Files
ray/python/ray/tune

Parallel hyperparameter evaluation with Ray
===========================================

Using ray.tune for deep neural network training
-----------------------------------------------

With only a couple changes, you can parallelize evaluation of any existing
Python script with Ray.tune.

First, you must define a ``train(config, status_reporter)`` function in your
script. This will be the entry point which Ray will call into.

.. code:: python

    def train(config, status_reporter):
        pass

Second, you should periodically report training status by passing a
``TrainingResult`` tuple to ``status_reporter.report()``.

.. code:: python
    
    from ray.tune.result import TrainingResult

    def train(config, status_reporter):
        for step in range(1000):
            # do a training iteration
            status_reporter.report(TrainingResult(
                timesteps_total=step,  # required
                mean_loss=train_loss,  # optional
                mean_accuracy=train_accuracy  # optional
            ))

You can then launch a hyperparameter tuning run by running ``tune.py``.
For example:

.. code:: bash

    cd python/ray/tune
    ./tune.py -f examples/tune_mnist_ray.yaml

The YAML or JSON file passed to ``tune.py`` specifies the configuration of the
trials to launch. For example, the following YAML describes a grid search over
activation functions.

.. code:: yaml

    tune_mnist:
        env: mnist
        alg: script
        num_trials: 10
        resources:
            cpu: 1
        stop:
            mean_accuracy: 0.99
            time_total_s: 600
        config:
            script_file_path: examples/tune_mnist_ray.py
            script_entrypoint: train
            activation:
                grid_search: ['relu', 'elu', 'tanh']

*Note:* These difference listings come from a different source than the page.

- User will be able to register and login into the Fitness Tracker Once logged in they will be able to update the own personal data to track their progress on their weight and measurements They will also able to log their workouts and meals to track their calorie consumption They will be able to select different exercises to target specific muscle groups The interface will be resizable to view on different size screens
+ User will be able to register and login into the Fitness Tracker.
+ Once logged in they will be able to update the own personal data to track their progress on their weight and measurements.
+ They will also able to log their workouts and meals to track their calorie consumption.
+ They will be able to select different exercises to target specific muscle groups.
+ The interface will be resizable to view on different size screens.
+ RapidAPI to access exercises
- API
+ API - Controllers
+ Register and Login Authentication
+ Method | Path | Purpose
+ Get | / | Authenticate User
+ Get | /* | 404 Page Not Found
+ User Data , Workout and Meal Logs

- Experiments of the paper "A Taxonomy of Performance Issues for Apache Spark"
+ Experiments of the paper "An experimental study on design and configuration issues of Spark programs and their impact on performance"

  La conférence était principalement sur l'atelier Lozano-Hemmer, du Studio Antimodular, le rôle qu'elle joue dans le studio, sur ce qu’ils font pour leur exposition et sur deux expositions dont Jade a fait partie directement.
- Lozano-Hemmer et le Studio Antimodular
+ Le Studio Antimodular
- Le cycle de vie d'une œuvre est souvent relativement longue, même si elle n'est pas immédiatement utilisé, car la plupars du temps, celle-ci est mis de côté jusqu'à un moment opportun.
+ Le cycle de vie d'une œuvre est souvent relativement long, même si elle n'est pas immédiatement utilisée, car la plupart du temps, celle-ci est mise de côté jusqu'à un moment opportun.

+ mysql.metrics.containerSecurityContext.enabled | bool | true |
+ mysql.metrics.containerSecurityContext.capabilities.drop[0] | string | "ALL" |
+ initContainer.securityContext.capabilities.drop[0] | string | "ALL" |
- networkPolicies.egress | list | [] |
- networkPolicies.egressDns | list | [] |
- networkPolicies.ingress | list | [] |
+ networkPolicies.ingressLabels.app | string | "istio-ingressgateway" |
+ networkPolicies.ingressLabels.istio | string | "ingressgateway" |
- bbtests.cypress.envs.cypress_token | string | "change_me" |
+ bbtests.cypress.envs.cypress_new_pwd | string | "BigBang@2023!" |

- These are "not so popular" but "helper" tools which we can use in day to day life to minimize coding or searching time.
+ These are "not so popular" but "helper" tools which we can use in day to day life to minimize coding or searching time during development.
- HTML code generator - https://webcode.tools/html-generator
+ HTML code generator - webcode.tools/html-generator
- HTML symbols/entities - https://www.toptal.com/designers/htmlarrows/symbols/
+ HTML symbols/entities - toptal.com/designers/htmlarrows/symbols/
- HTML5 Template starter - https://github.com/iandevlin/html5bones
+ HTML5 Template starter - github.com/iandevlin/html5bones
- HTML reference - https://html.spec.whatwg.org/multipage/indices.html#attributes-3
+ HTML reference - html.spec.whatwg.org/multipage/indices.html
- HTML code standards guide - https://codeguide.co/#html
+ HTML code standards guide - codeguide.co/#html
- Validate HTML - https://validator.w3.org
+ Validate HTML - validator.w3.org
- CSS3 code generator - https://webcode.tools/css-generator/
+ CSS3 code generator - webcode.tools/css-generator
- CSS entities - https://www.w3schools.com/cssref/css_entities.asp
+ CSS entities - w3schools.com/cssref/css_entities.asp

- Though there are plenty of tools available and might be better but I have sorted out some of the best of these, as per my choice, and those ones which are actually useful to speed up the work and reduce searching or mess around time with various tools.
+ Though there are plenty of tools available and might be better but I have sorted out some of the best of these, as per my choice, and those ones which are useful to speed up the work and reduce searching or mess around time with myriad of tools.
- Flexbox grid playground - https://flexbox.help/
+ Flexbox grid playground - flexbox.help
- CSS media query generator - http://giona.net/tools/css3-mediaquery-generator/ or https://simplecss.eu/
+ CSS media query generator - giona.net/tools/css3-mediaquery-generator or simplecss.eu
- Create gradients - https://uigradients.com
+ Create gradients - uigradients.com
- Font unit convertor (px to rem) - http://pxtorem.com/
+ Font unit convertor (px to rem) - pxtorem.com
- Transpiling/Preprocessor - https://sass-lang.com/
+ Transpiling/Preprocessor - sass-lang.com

When run, ``./tune.py`` will schedule the trials on Ray, creating a new local
Ray cluster if an existing cluster address is not specified. Incremental
status will be reported on the command line, and you can also view the reported
metrics using Tensorboard:

.. code:: text

    == Status ==
    Resources used: 4/4 CPUs, 0/0 GPUs
    Tensorboard logdir: /tmp/ray/tune_mnist
     - script_mnist_0_activation=relu:	RUNNING [pid=27708], 16 s, 20 ts, 0.46 acc
     - script_mnist_1_activation=elu:	RUNNING [pid=27709], 16 s, 20 ts, 0.54 acc
     - script_mnist_2_activation=tanh:	RUNNING [pid=27711], 18 s, 20 ts, 0.74 acc
     - script_mnist_3_activation=relu:	RUNNING [pid=27713], 12 s, 10 ts, 0.22 acc
     - script_mnist_4_activation=elu:	PENDING
     - script_mnist_5_activation=tanh:	PENDING
     - script_mnist_6_activation=relu:	PENDING
     - script_mnist_7_activation=elu:	PENDING
     - script_mnist_8_activation=tanh:	PENDING
     - script_mnist_9_activation=relu:	PENDING

Note that if your script requires GPUs, you should specify the number of gpus
required per trial in the ``resources`` section. Additionally, Ray should be
initialized with the ``--num-gpus`` argument (you can also pass this argument
to ``tune.py``).

Using ray.tune as a library
---------------------------

Ray.tune can also be called programmatically from Python code. This allows for
finer-grained control over trial setup and scheduling. Some examples of
calling ray.tune programmatically include:

- ``python/ray/tune/examples/tune_mnist_ray.py``
- ``python/ray/rllib/train.py``

Using ray.tune with Ray RLlib
-----------------------------

Another way to use ray.tune is through RLlib's ``python/ray/rllib/train.py``
script. This script allows you to select between different RL algorithms with
the ``--alg`` option. For example, to train pong with the A3C algorithm, run:

- ``./train.py --env=PongDeterministic-v4 --alg=A3C --num-trials=8 --stop '{"time_total_s": 3200}' --resources '{"cpu": 8}' --config '{"num_workers": 8}'``

or

- ``./train.py -f tuned_examples/pong-a3c.yaml``

You can find more RLlib examples in ``python/ray/rllib/tuned_examples``.

Specifying search parameters
----------------------------

To specify search parameters, variables in the ``config`` section may be set to
different values for each trial. You can either specify ``grid_search: <list>``
in place of a concrete value to specify a grid search across the list of
values, or ``eval: <str>`` for values to be sampled from the given Python
expression.

.. code:: yaml

    cartpole-ppo:
        env: CartPole-v0
        alg: PPO
        num_trials: 6
        stop:
            episode_reward_mean: 200
            time_total_s: 180
        resources:
            cpu: 5
            driver_cpu_limit: 1  # of the 5 CPUs, only 1 is used by the driver
        config:
            num_workers: 4
            num_sgd_iter:
                grid_search: [1, 4]
            sgd_batchsize:
                grid_search: [128, 256, 512]
            lr:
                eval: random.uniform(1e-4, 1e-3)